# Exercise details:
Give again exactly the lines that run from the start of the records to the line holding "position: absolute; left: 66px;", both ends counted. Do not include the pictures.

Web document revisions

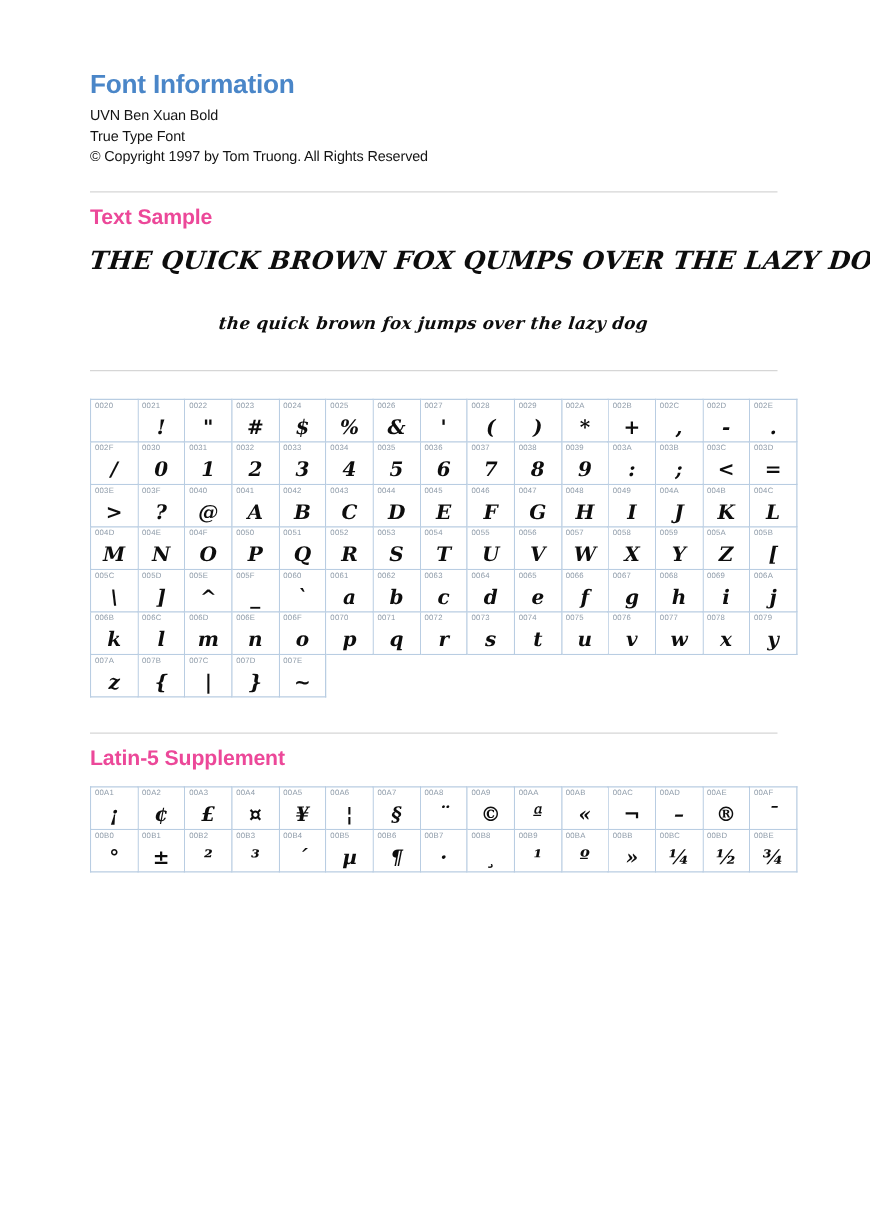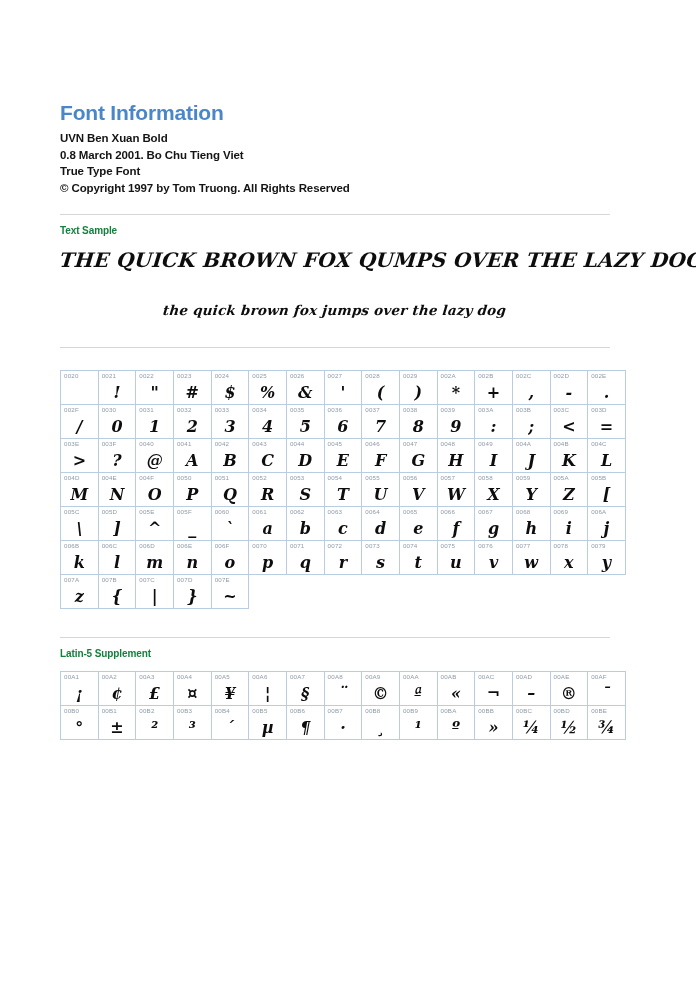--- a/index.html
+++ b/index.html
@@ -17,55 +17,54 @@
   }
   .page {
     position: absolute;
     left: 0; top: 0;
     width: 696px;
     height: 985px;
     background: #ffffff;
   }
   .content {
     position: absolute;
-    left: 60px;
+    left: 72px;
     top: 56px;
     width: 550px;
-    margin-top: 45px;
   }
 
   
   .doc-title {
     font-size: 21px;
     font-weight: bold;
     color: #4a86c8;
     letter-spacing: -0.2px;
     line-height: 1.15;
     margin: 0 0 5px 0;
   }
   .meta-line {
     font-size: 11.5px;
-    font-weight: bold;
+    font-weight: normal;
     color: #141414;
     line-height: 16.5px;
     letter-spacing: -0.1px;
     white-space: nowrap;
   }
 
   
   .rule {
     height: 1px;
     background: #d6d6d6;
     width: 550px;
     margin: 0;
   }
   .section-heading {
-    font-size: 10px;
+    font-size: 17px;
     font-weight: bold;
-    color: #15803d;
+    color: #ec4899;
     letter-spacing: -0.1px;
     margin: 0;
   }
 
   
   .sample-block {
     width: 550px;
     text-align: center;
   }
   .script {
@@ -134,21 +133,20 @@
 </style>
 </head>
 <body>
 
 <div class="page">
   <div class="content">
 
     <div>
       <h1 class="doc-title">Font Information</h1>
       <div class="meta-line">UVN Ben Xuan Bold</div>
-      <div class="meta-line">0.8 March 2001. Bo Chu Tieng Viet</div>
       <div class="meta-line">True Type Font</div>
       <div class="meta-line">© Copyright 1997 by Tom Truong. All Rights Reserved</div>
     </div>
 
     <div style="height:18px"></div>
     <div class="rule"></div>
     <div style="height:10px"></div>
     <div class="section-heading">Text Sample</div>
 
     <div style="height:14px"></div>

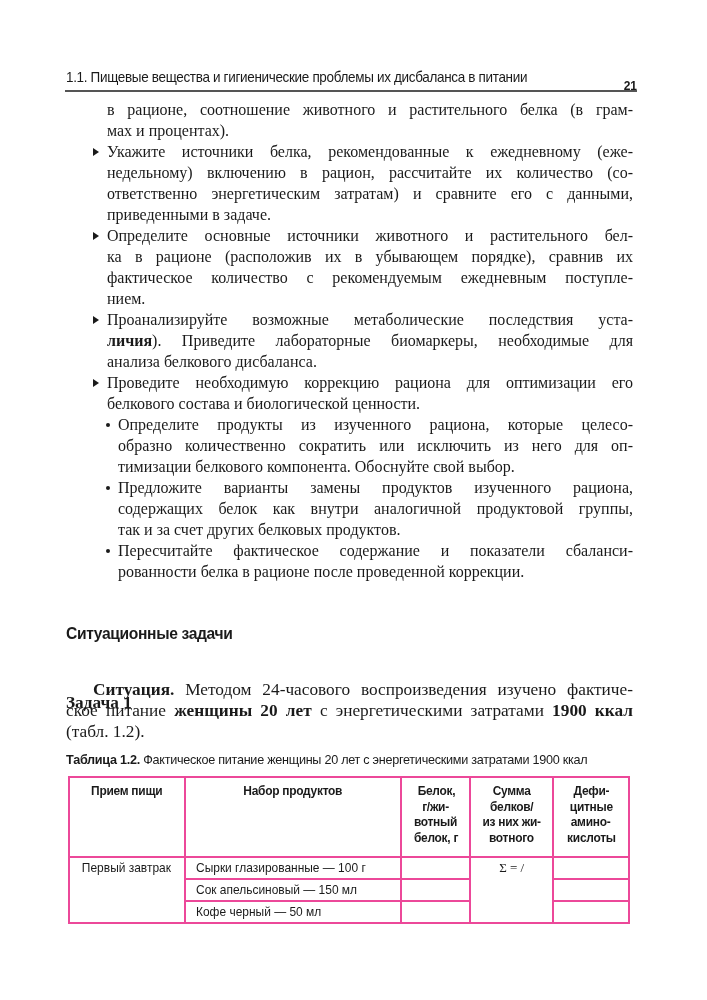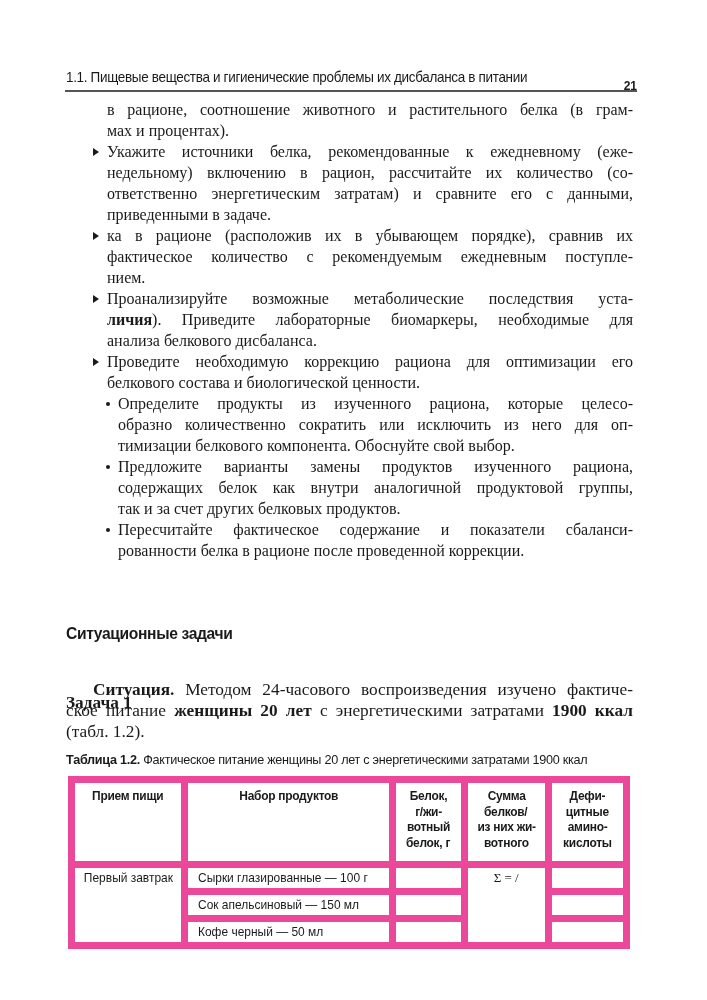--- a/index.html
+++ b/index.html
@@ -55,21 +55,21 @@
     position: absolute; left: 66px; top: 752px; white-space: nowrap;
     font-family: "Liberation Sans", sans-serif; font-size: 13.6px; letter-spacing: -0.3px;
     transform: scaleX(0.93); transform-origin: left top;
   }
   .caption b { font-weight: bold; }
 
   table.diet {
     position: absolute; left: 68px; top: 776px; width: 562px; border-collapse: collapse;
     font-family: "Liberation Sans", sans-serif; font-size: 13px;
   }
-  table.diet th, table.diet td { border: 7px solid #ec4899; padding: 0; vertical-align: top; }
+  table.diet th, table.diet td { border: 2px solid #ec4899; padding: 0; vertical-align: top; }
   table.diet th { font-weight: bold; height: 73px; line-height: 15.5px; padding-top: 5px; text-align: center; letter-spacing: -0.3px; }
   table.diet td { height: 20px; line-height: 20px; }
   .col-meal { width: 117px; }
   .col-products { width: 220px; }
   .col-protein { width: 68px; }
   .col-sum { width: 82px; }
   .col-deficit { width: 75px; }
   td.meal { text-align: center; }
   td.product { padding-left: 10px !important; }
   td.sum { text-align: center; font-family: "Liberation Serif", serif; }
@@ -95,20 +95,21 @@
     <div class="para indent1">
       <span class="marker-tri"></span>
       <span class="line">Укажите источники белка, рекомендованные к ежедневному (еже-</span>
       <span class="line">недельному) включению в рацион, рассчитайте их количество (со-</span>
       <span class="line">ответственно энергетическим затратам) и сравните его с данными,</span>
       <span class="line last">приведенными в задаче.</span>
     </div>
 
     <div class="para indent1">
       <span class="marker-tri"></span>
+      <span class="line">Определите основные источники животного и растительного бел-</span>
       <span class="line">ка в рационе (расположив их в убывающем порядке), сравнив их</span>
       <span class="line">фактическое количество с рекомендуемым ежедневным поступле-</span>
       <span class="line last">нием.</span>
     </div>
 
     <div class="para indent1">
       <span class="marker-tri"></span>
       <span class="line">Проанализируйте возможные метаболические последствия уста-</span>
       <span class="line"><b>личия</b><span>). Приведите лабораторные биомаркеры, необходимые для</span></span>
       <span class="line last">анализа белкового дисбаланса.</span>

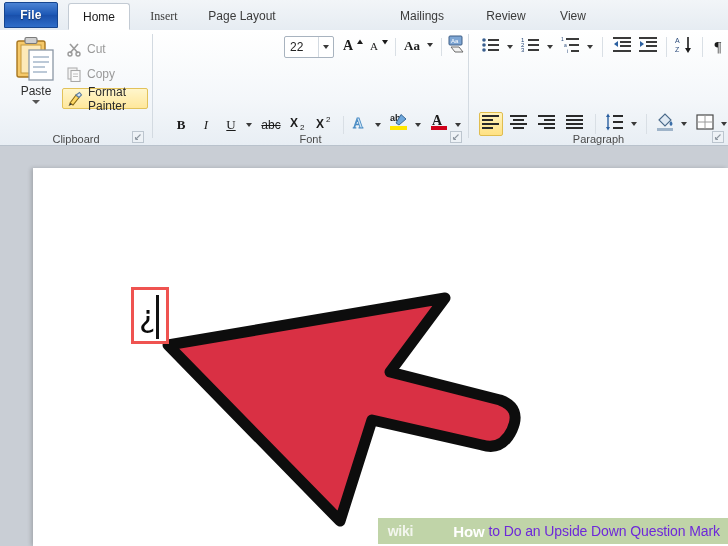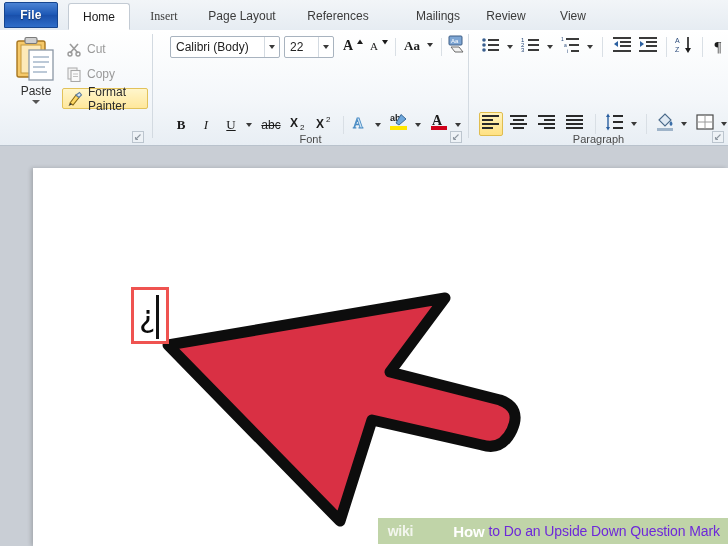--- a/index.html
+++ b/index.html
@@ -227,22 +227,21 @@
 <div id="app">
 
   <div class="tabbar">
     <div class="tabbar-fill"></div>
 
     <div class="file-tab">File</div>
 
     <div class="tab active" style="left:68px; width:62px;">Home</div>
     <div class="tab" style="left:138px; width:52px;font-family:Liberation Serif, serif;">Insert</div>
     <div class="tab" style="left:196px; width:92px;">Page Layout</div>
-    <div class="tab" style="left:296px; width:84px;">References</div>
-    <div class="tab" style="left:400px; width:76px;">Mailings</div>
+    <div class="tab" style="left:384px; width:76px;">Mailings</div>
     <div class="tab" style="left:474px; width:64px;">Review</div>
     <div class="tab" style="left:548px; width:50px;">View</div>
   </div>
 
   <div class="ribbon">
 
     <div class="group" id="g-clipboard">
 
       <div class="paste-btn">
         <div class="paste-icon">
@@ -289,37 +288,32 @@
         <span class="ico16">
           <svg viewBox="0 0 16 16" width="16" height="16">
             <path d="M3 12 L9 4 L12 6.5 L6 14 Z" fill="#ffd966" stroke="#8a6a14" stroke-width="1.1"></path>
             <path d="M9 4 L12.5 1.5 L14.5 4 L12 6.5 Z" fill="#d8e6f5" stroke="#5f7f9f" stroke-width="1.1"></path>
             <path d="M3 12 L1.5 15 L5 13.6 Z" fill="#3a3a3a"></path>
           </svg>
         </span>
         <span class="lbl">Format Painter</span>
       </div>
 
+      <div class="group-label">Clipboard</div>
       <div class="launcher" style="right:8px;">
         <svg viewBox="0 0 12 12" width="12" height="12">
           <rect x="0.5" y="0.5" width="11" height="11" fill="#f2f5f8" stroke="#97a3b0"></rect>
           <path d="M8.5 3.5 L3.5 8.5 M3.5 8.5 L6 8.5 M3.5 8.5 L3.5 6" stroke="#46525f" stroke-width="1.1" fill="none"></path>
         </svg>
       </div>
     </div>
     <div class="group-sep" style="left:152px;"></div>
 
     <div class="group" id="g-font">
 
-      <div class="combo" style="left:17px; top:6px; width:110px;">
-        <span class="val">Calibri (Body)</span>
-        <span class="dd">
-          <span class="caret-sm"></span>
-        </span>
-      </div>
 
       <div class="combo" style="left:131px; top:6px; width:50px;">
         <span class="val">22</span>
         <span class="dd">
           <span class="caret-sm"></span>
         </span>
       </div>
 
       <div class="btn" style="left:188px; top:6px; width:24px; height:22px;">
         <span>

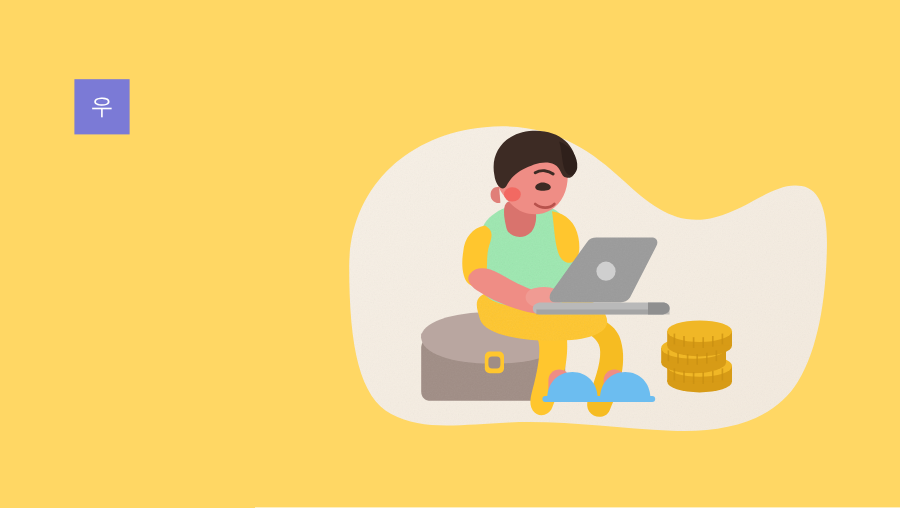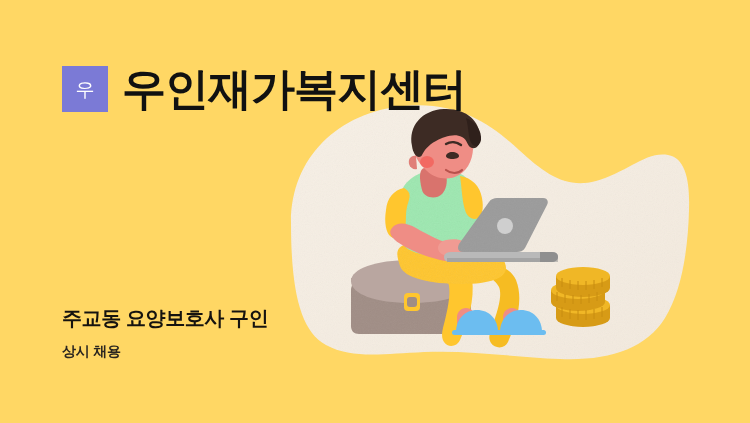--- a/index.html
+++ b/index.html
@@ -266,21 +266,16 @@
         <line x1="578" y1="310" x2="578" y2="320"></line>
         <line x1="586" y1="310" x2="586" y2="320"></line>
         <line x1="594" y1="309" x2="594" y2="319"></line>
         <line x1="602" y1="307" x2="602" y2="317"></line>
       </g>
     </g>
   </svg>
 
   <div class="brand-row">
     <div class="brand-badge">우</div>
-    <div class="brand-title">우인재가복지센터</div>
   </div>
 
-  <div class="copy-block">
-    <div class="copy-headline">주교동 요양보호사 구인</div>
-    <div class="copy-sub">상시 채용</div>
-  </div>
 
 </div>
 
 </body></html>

# Written solution:
--- a/index.html
+++ b/index.html
@@ -17,55 +17,54 @@
   }
   .page {
     position: absolute;
     left: 0; top: 0;
     width: 696px;
     height: 985px;
     background: #ffffff;
   }
   .content {
     position: absolute;
-    left: 60px;
+    left: 72px;
     top: 56px;
     width: 550px;
-    margin-top: 45px;
   }
 
   
   .doc-title {
     font-size: 21px;
     font-weight: bold;
     color: #4a86c8;
     letter-spacing: -0.2px;
     line-height: 1.15;
     margin: 0 0 5px 0;
   }
   .meta-line {
     font-size: 11.5px;
-    font-weight: bold;
+    font-weight: normal;
     color: #141414;
     line-height: 16.5px;
     letter-spacing: -0.1px;
     white-space: nowrap;
   }
 
   
   .rule {
     height: 1px;
     background: #d6d6d6;
     width: 550px;
     margin: 0;
   }
   .section-heading {
-    font-size: 10px;
+    font-size: 17px;
     font-weight: bold;
-    color: #15803d;
+    color: #ec4899;
     letter-spacing: -0.1px;
     margin: 0;
   }
 
   
   .sample-block {
     width: 550px;
     text-align: center;
   }
   .script {
@@ -134,21 +133,20 @@
 </style>
 </head>
 <body>
 
 <div class="page">
   <div class="content">
 
     <div>
       <h1 class="doc-title">Font Information</h1>
       <div class="meta-line">UVN Ben Xuan Bold</div>
-      <div class="meta-line">0.8 March 2001. Bo Chu Tieng Viet</div>
       <div class="meta-line">True Type Font</div>
       <div class="meta-line">© Copyright 1997 by Tom Truong. All Rights Reserved</div>
     </div>
 
     <div style="height:18px"></div>
     <div class="rule"></div>
     <div style="height:10px"></div>
     <div class="section-heading">Text Sample</div>
 
     <div style="height:14px"></div>

--- a/index.html
+++ b/index.html
@@ -55,21 +55,21 @@
     position: absolute; left: 66px; top: 752px; white-space: nowrap;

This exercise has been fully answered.